EOFY Is Coming – Is Your Tax Plan Ready?

Article by Brant Jansen Byfields Director

With the end of the financial year approaching, now is the time to get proactive about tax planning—if you haven’t already! It’s important every year to have a clear picture of how much tax you’ll owe, when it's due, and what you can do to reduce it. A key part of planning is understanding the difference between tax reduction and tax deferral strategies.

Tax Reduction vs. Tax Deferral

  • Tax reduction strategies permanently lower your tax payable.
  • Tax deferral strategies delay tax to a future year.

Both have their place but knowing when and how to use them is critical.

Start with Tax Reduction

Always begin with strategies that provide long-term savings, such as:

  • Making superannuation contributions
  • Spreading income across multiple beneficiaries to access lower tax brackets
  • Allocating profits to a corporate beneficiary, capping tax at 25%

These approaches rely on having the right business structure, which should also support asset protection and succession planning.

When to Consider Deferral

If your current tax rate is already low, strategies like FMDs, deferring income, or prepaying expenses may not be worthwhile. In some cases, it’s smarter to pay tax now at a lower rate and use the cash flow benefit to pay down debt—strengthening your long-term financial position.

Deferral strategies still have a role when your future tax rate is likely to be lower, or when you're managing large fluctuations in profit.

Plan for Change

Think ahead: Are new beneficiaries joining the structure (e.g., children turning 18)?
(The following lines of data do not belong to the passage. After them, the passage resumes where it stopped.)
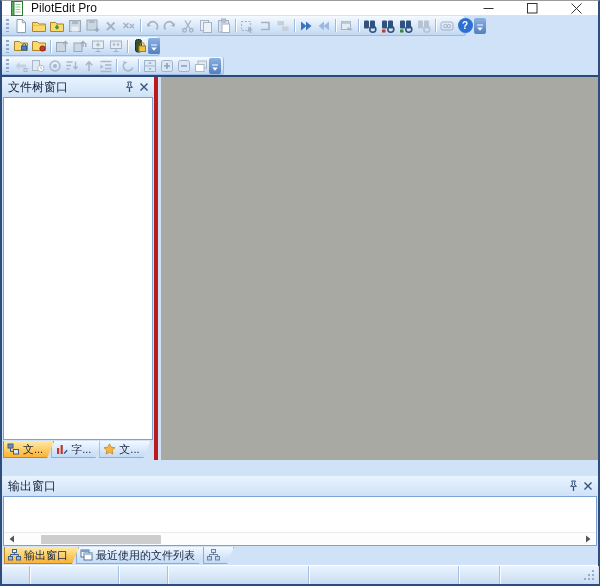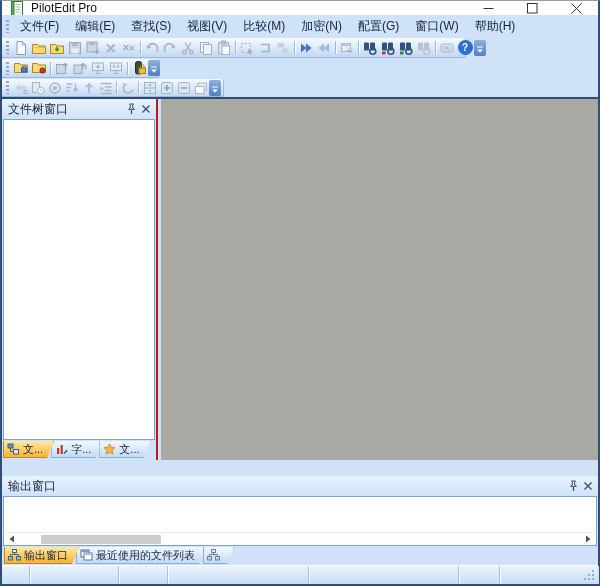--- a/index.html
+++ b/index.html
@@ -98,18 +98,6 @@
     </span>
   </div>
 
-  <div class="menubar">
-    <span class="grip"></span>
-    <span class="mitem">文件(F)</span>
-    <span class="mitem">编辑(E)</span>
-    <span class="mitem">查找(S)</span>
-    <span class="mitem">视图(V)</span>
-    <span class="mitem">比较(M)</span>
-    <span class="mitem">加密(N)</span>
-    <span class="mitem">配置(G)</span>
-    <span class="mitem">窗口(W)</span>
-    <span class="mitem">帮助(H)</span>
-  </div>
 
   <div class="tbrow r1">
     <div class="tband" style="width:464px">

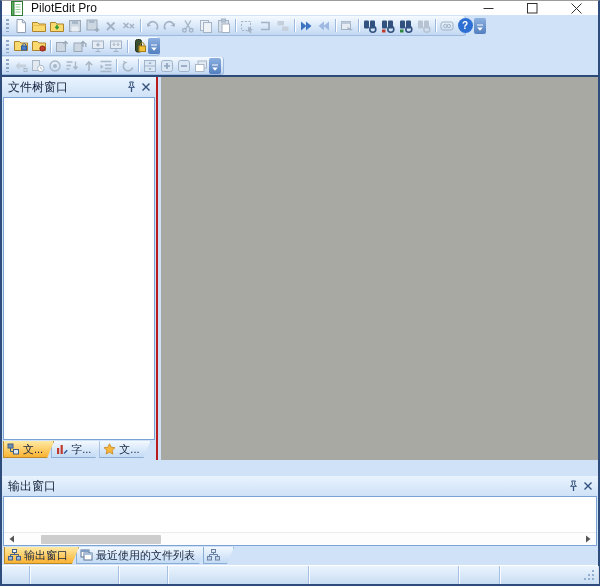--- a/index.html
+++ b/index.html
@@ -35,7 +35,7 @@
   .helpico i{font-style:normal}
   
   .mid{flex:1;min-height:0;display:flex;border-top:2px solid #2c4a78}
-  .dock{width:156px;flex:0 0 auto;display:flex;flex-direction:column;background:#cfe2f7;border-right:2px solid #b91c1c}
+  .dock{width:156px;flex:0 0 auto;display:flex;flex-direction:column;background:#cfe2f7;border-right:4px solid #b91c1c}
   .phead{height:20px;flex:0 0 auto;display:flex;align-items:center;padding:0 3px 0 6px;color:#16243f;
          background:linear-gradient(#e9f3fe,#cfe2f7)}
   .ptitle{flex:1;white-space:nowrap;overflow:hidden}

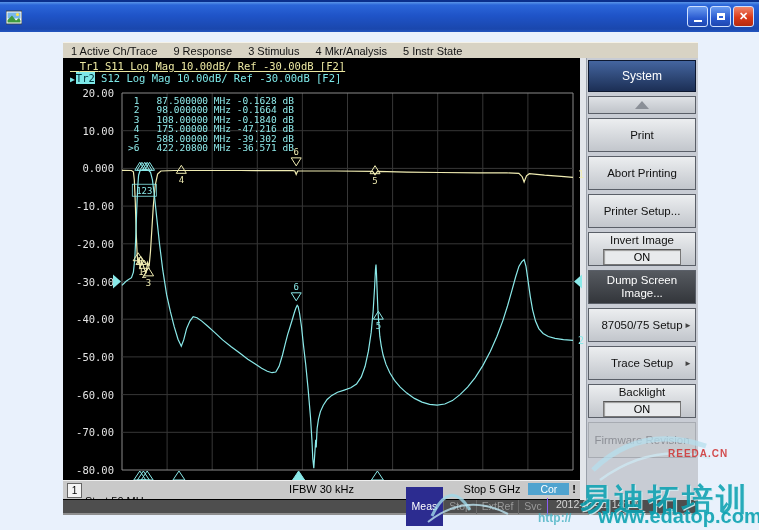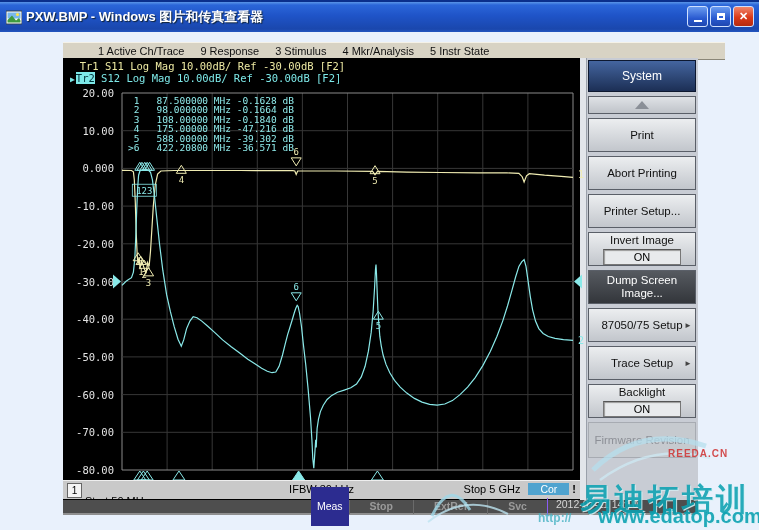--- a/index.html
+++ b/index.html
@@ -85,7 +85,6 @@
       <path d="M1.5 10 L6 5.5 L10 10.5 L13 8 L14.5 10.5 L14.5 12.5 L1.5 12.5 Z" fill="#3f9b3f"></path>
         </svg>
     </span>
-    <span id="titletext" style="margin-left:26px;">PXW.BMP - Windows 图片和传真查看器</span>
     <span id="tbtns">
       <span class="tbtn tblue">
           <span style="width:8px;height:2px;background:#fff;margin-top:9px;"></span>

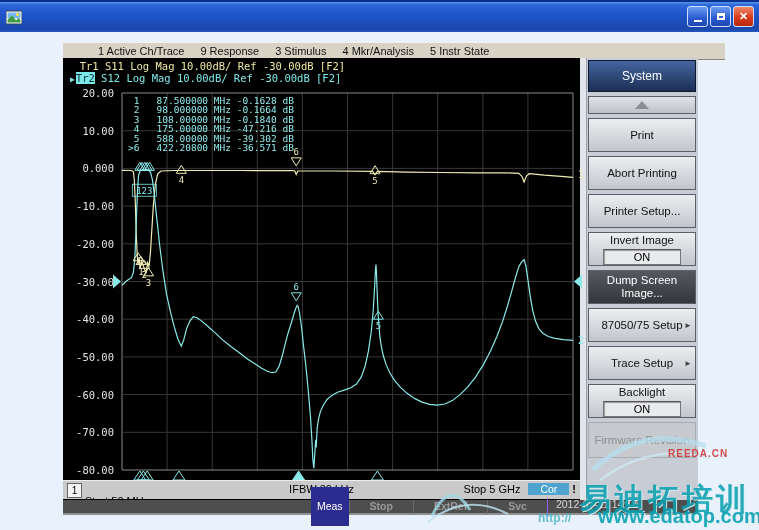--- a/index.html
+++ b/index.html
@@ -20,7 +20,7 @@
   #tbtns{position:absolute;right:5px;top:4px;display:flex;}
   
   #menubar{left:63px;top:42px;width:635px;height:16px;background:#d8d3c4;
-    border-top:1px solid #f5f2e8;border-bottom:1px solid #8a8678;display:flex;align-items:center;padding-left:27px;}
+    border-top:1px solid #f5f2e8;border-bottom:1px solid #8a8678;display:flex;align-items:center;}
   .mitem{font-size:11px;color:#111;padding:0 8px;white-space:nowrap;}
   
   #screen{left:63px;top:58px;width:517px;height:442px;background:#000;}

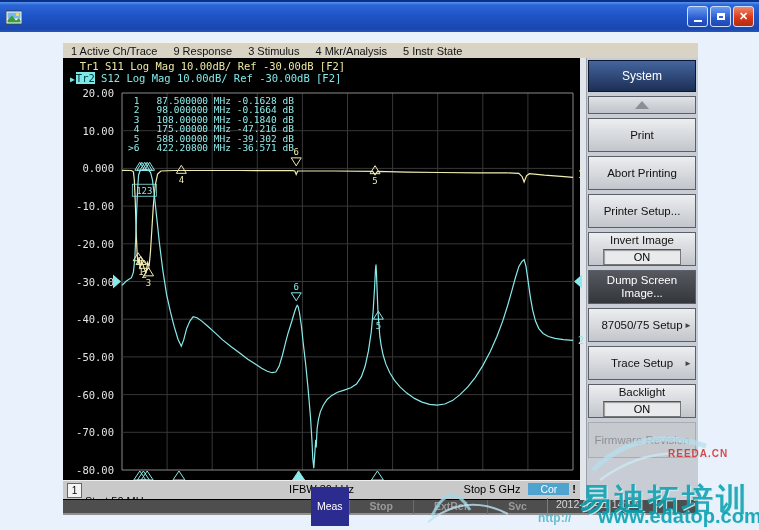--- a/index.html
+++ b/index.html
@@ -111,7 +111,7 @@
   <div id="softstrip" class="abs"></div>
 
   <div id="trstatus" class="abs" style="left:70px;top:60px;">
-      <div class="trline mono" style="color: rgb(236, 232, 162); height: 12px;"><span style="font-size: 8px;">&nbsp;&nbsp;</span><span>Tr1</span><span> S11 Log Mag 10.00dB/ Ref -30.00dB [F2]</span></div>
+      <div class="trline mono" style="color: rgb(236, 232, 162); height: 12px; text-decoration: underline;"><span style="font-size: 8px;">&nbsp;&nbsp;</span><span>Tr1</span><span> S11 Log Mag 10.00dB/ Ref -30.00dB [F2]</span></div>
       <div class="trline mono" style="color: rgb(125, 232, 232); height: 12px;"><span style="color: rgb(125, 232, 232); font-size: 8px; margin-right: 1px;">▶</span><span style="background: rgb(125, 232, 232); color: rgb(0, 51, 58);">Tr2</span><span> S12 Log Mag 10.00dB/ Ref -30.00dB [F2]</span></div>
     </div>
 

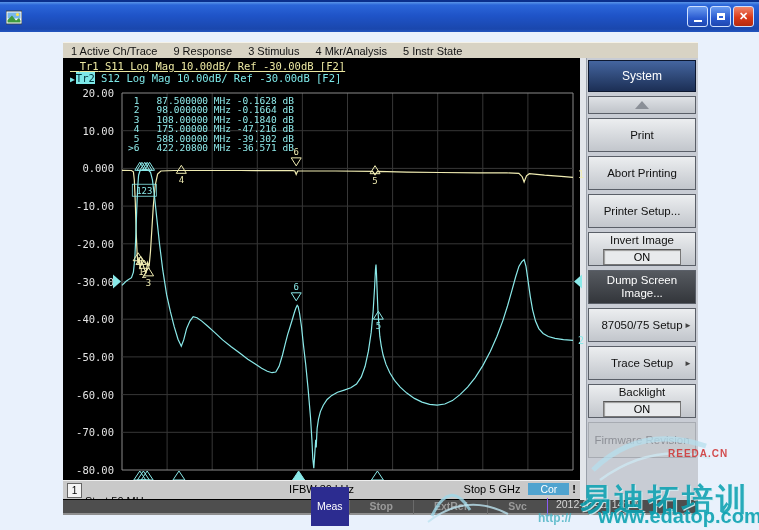--- a/index.html
+++ b/index.html
@@ -56,7 +56,7 @@
     border-bottom:2px solid #8f8f8f;display:flex;align-items:center;justify-content:flex-end;
     padding-right:52px;box-sizing:border-box;font-size:10.5px;}
   #measbox{background:#2c2c90;color:#fff;padding:13px 6px;height:13px;line-height:13px;}
-  .stitem{color:#9a9a9a;padding:0 20px;border-left:1px solid #6a6a6a;height:14px;line-height:13px;font-weight:bold;}
+  .stitem{color:#9a9a9a;padding:0 5px;border-left:1px solid #6a6a6a;height:14px;line-height:13px;}
   #sdate{color:#d6d6d6;padding:0 8px;border-left:1px solid #8b5cf6;height:17px;line-height:13px;white-space:nowrap;}
   
   #mtable{left:128px;top:96px;color:#8feaea;font-size:9.5px;line-height:9.4px;}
Are others leaving (e.g., retirements or children finishing study or starting work)? Will your five-year primary production income averaging go up or down? These factors can all affect your future tax rate.

Don’t Leave It Too Late

Effective tax planning should be well underway before June. The last few weeks should be for reviewing and fine-tuning—not starting from scratch.

Get tailored advice early to avoid costly surprises. A smart tax plan could save you thousands—and keep your business in a strong financial position.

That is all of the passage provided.